Re: spark on yarn wastes one box (or 1 GB on each box) for am container

2016-02-09 Thread Jonathan Kelly
Interesting, I was not aware of spark.yarn.am.nodeLabelExpression.

We do use YARN labels on EMR; each node is automatically labeled with its
type (MASTER, CORE, or TASK). And we do
set yarn.app.mapreduce.am.labels=CORE in yarn-site.xml, but we do not set
spark.yarn.am.nodeLabelExpression.

Does Spark somehow not actually honor this?
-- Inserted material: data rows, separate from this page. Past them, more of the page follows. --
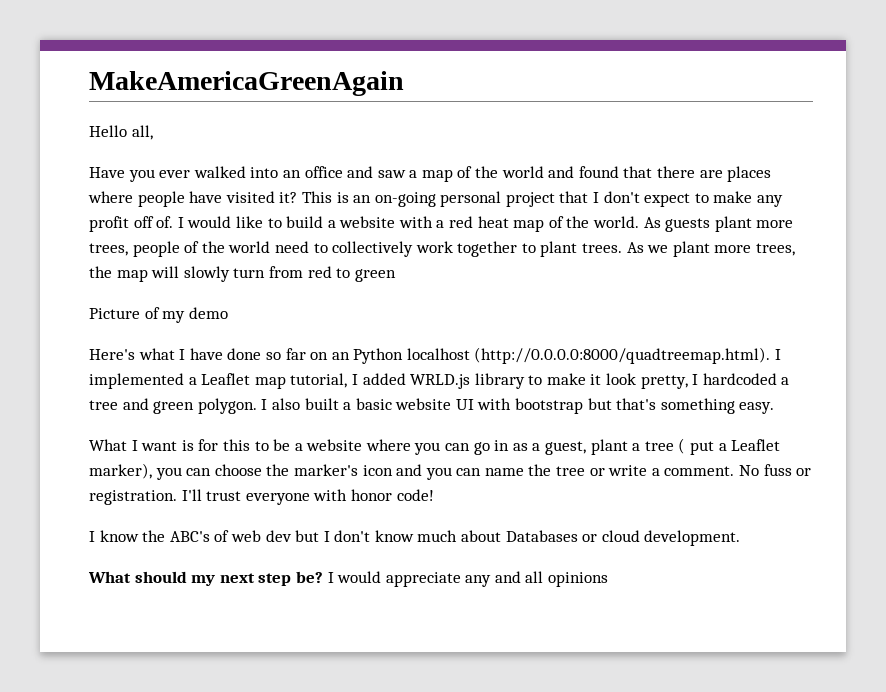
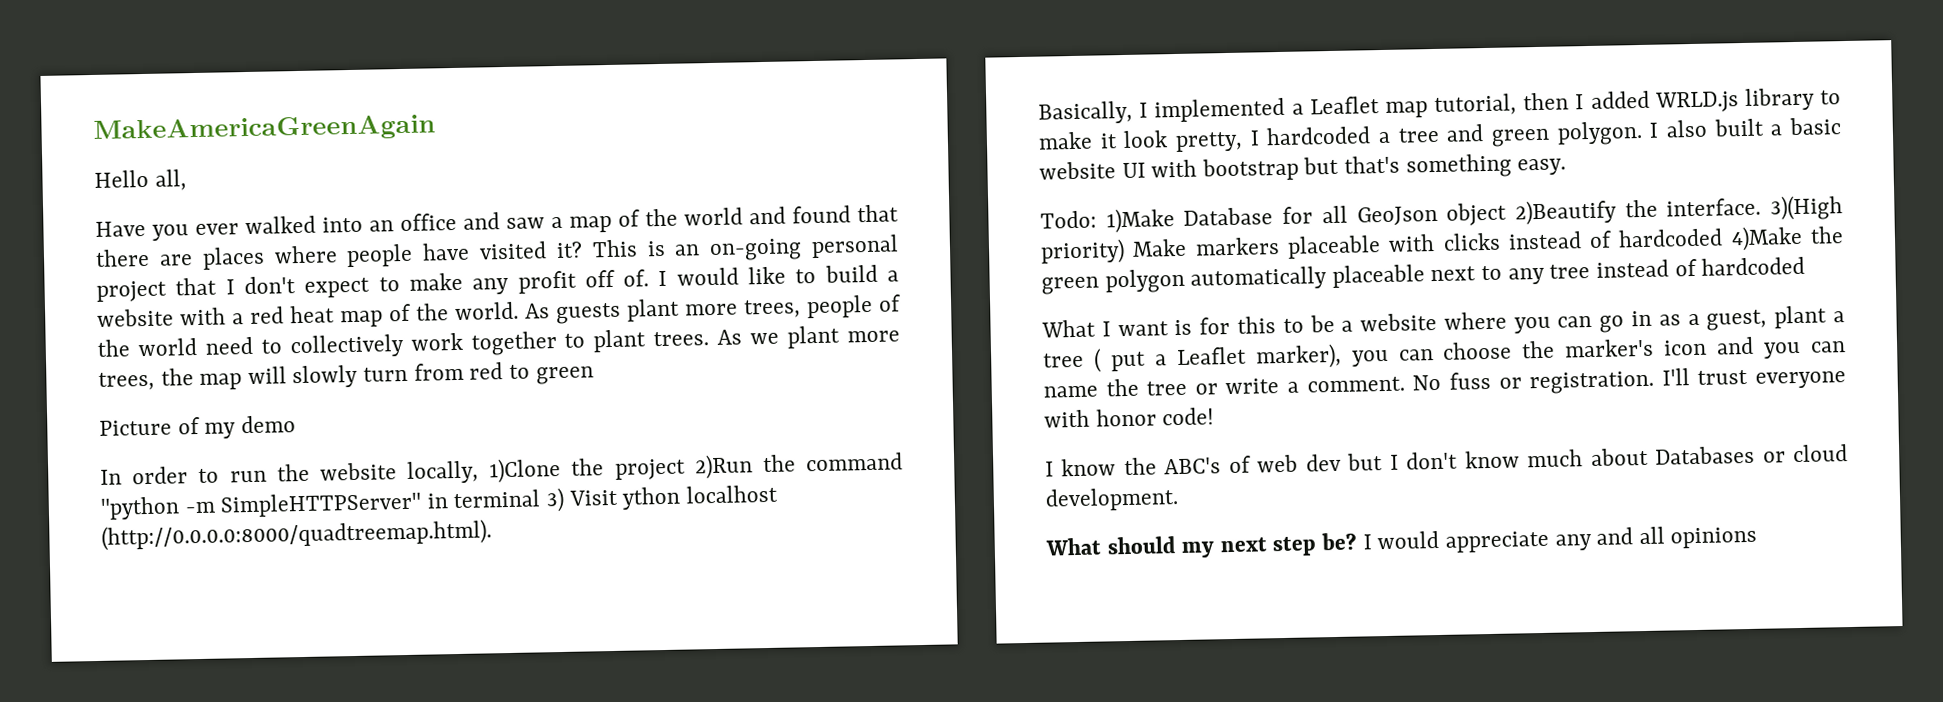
[89,348,404,364] Here's what I have done so far on an Python -> [100,452,903,485] [100,486,681,520] In order to run the website locally, 1)Clone the project 2)Run the command "python -m SimpleHTTPServer" in terminal 3) Visit ython
(771, 355) none -> [1038,100,1133,125] // Basically,
(348, 380) none -> [1523,92,1570,111] then
(775, 408) none -> [1040,195,1843,234] [1040,225,1844,265] [1041,256,1806,295] // Todo: 1)Make Database for all GeoJson object 2)Beautify the interface. 3)(High priority) Make markers placeable with clicks instead of hardcoded 4)Make the green polygon automatically placeable next to any tree instead of hardcoded

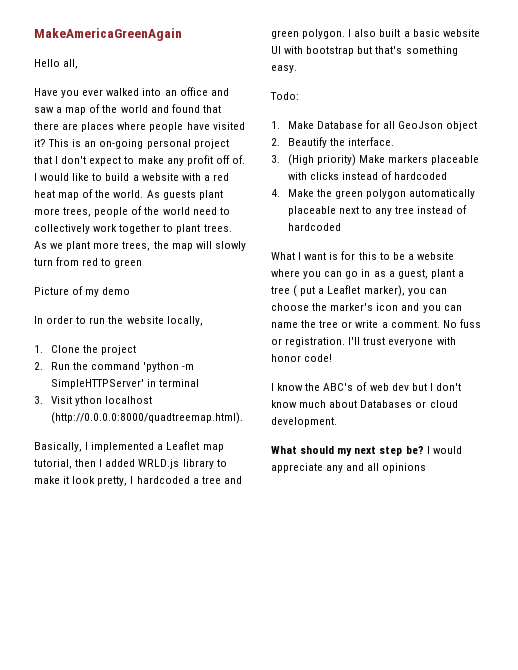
[489,457,562,484] 1)Clone -> [34,345,80,353] // 1. Clone
[693,452,903,480] [100,491,423,520] 2)Run the command "python -m SimpleHTTPServer" -> [34,362,194,372] [50,379,144,389] // 2. Run the command 'python -m SimpleHTTPServer'
[546,487,566,513] 3) -> [34,396,43,404] // 3.
[1105,208,1175,234] 1)Make -> [271,121,314,129] // 1. Make
[1514,199,1617,226] 2)Beautify -> [271,137,327,148] // 2. Beautify
[1770,195,1843,221] 3)(High -> [271,154,314,166] // 3. (High
[1730,225,1803,252] 4)Make -> [271,189,314,197] // 4. Make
It seems weird that Spark would
have its own similar-sounding property (spark.yarn.am.nodeLabelExpression).
If spark.yarn.am.nodeLabelExpression is used
and yarn.app.mapreduce.am.labels ignored, I could be wrong about Spark AMs
only running on CORE instances in EMR.

I'm guessing though that spark.yarn.am.nodeLabelExpression would simply
override yarn.app.mapreduce.am.labels, so yarn.app.mapreduce.am.labels
would be treated as a default when it is set and
spark.yarn.am.nodeLabelExpression is not. Is that correct?

In short, Alex, you should not need to set any of the label-related
properties yourself if you do what I suggested regarding using small CORE
instances and large TASK instances. But if you want to do something
different, it would also be possible to add a TASK instance group with
small nodes and configured with some new label. Then you could set
spark.yarn.am.nodeLabelExpression to that label.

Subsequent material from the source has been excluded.